Reproduce the entries that follow precisely, setting aside any images.

SOURCE INFORMATION →
--- START ---
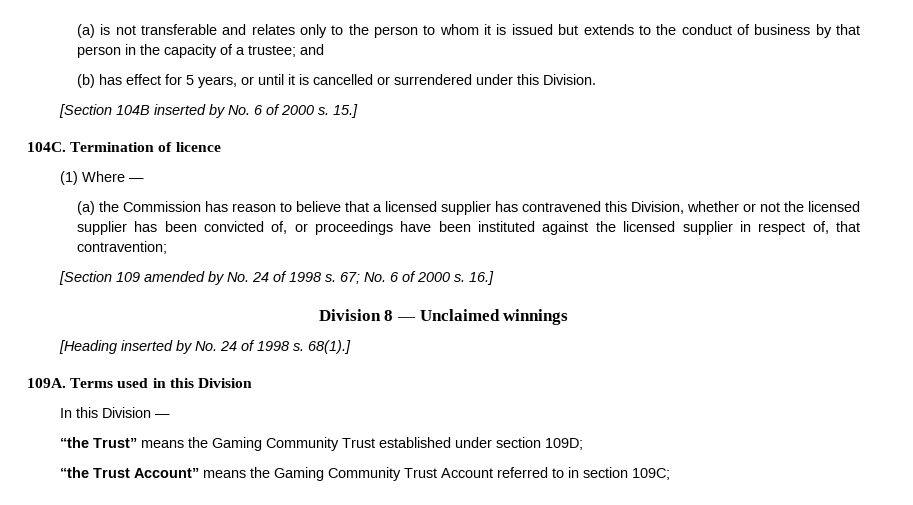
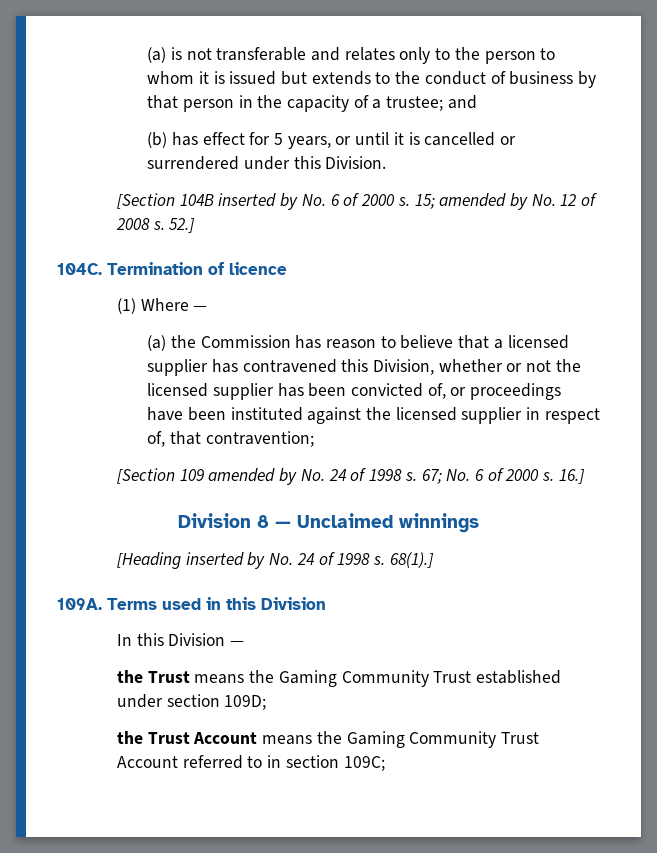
- 15.]
+ 15; amended by No. 12 of 2008 s. 52.]
- “the Trust” means the Gaming Community Trust established under section 109D;
+ the Trust means the Gaming Community Trust established under section 109D;
- “the Trust Account” means the Gaming Community Trust Account referred to in section 109C;
+ the Trust Account means the Gaming Community Trust Account referred to in section 109C;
--- END ---
RESPONSE TO THIS EXERCISE →
- 15.]
+ 15; amended by No. 12 of 2008 s. 52.]
- “the Trust” means the Gaming Community Trust established under section 109D;
+ the Trust means the Gaming Community Trust established under section 109D;
- “the Trust Account” means the Gaming Community Trust Account referred to in section 109C;
+ the Trust Account means the Gaming Community Trust Account referred to in section 109C;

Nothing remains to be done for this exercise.